From a Hallidayan perspective, this is a category error.

Phonology does not mean in the same sense that semantics does. It stabilises and transmits distinctions that are already semiotically differentiated at a higher level of abstraction. Treating phonology as a meaning stratum erases the very notion of symbolic abstraction that stratification was introduced to explain.

Once this move is made, the theory no longer has the resources to explain why different symbolic levels exist at all.


3. Instantiation is not descent

A parallel misunderstanding occurs with instantiation.

In Halliday’s model, instantiation is a perspectival relation between potential and instance. A system can be viewed from the pole of potential (as a system) or from the pole of instance (as a text or event). Nothing “moves” down a ladder. No stratum instantiates another stratum.

Instantiation is not a process. It is a way of seeing the same semiotic organisation from different perspectives.

In Martin’s reconstrual, however, instantiation is characterised as all strata instantiate, as if instantiation were a kind of downward movement of meaning. This confusion becomes decisive in his treatment of context.

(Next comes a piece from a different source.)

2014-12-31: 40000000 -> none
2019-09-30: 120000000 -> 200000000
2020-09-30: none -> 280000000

4. How context became language

Halliday distinguishes context from language. Context is not a higher stratum of language; it is a different order of abstraction altogether. Field, tenor, and mode are contextual variables that are realised by semantic patterns in language, not systems within language.

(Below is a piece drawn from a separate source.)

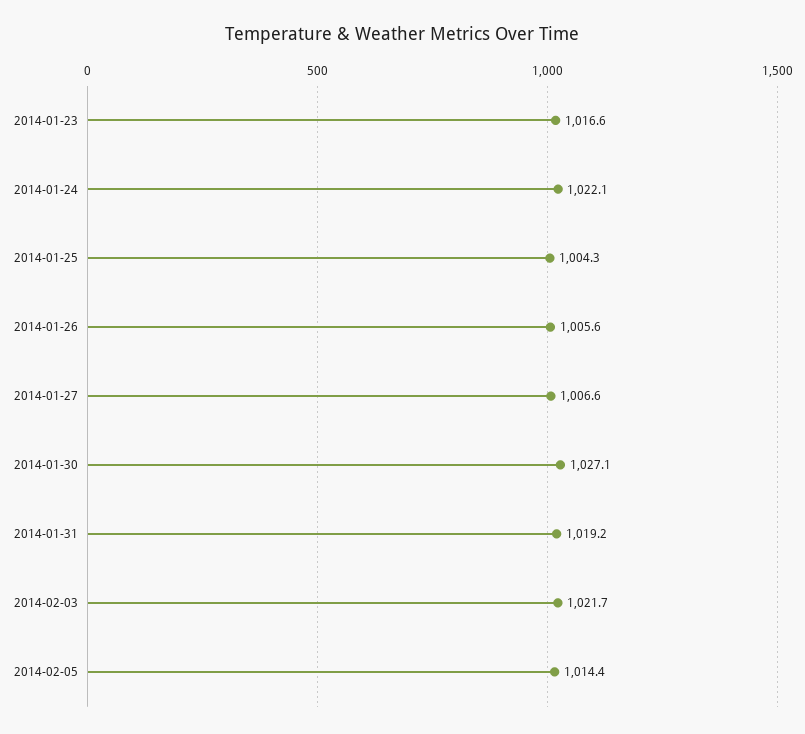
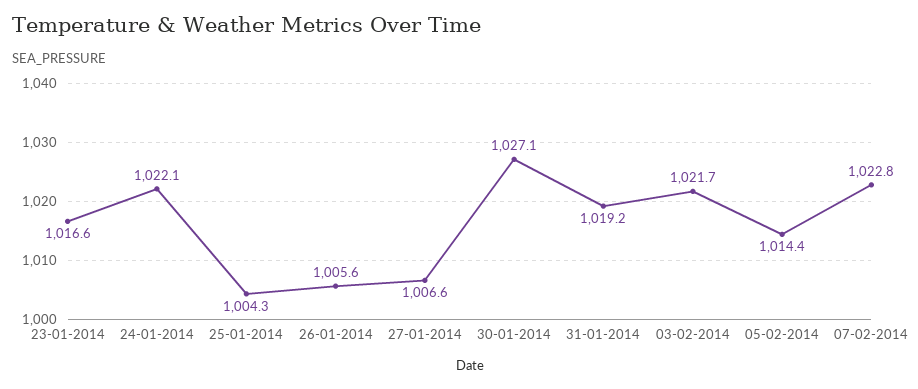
07-02-2014: none -> 1022.8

Martin reconstructs this architecture by:

  • redefining context potential (context of culture) as a stratum of genre

  • redefining context instance (context of situation) as a stratum of register

  • treating field, tenor, and mode as systems of register

This move converts a relation of instantiation into a relation of interstratal realisation, collapsing context into language. The result is a model in which register and genre are varieties of language rather than ways of relating semiotic potential to situation and culture.

The cost of this move is high: the theory loses the ability to distinguish contextual organisation from linguistic organisation in principle.

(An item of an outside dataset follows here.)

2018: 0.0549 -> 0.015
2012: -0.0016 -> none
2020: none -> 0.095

5. Renaming as a method of theorising

These architectural confusions would be serious enough on their own. But they are compounded by a distinctive method of theorising.

Rather than modelling new phenomena from data, Martin repeatedly takes existing Hallidayan analyses and renames them, presenting the renamed constructs as novel theoretical advances.

The most striking example is the stratum of discourse semantics.

Halliday’s stratum is simply semantics. In Cohesion in English (Halliday & Hasan 1976), cohesion is analysed as a set of lexicogrammatical resources.

Martin elevates cohesion to a new stratum and relabels its systems:

  • reference becomes identification

  • lexical cohesion becomes ideation

  • conjunction becomes connexion

  • Halliday’s semantic system of speech function becomes negotiation

These renamings are not accompanied by a new theory of symbolic abstraction. On the contrary, they are enabled by misunderstandings—such as confusing reference with deixis—which create apparent novelty by differentiation.

Misunderstanding becomes a generative resource.


6. Why this matters

This is not a dispute about terminology, nor about whose framework is “better”. It is about what happens when a theory built on differentiated relations is reconstructed as a flat landscape of interacting modules.

When stratification, instantiation, realisation, and variation are all treated as the same kind of relation:

  • explanatory power is replaced by descriptive proliferation

  • architectural constraints disappear

  • theoretical novelty becomes indistinguishable from relabelling

The result may be productive in the short term, but it is unstable. It cannot explain its own foundations.


7. A broader lesson

The deeper issue here is not confined to SFL.

This case illustrates how a theoretical architecture can be hollowed out while its vocabulary is preserved. Once the relations that give concepts their force are flattened, the theory may continue to circulate—but it no longer does the work it once did.

Recovering Halliday’s model is not a matter of loyalty or orthodoxy. It is a matter of taking symbolic abstraction seriously.

Without that commitment, we are no longer doing systemic functional theory at all—we are simply rearranging its names.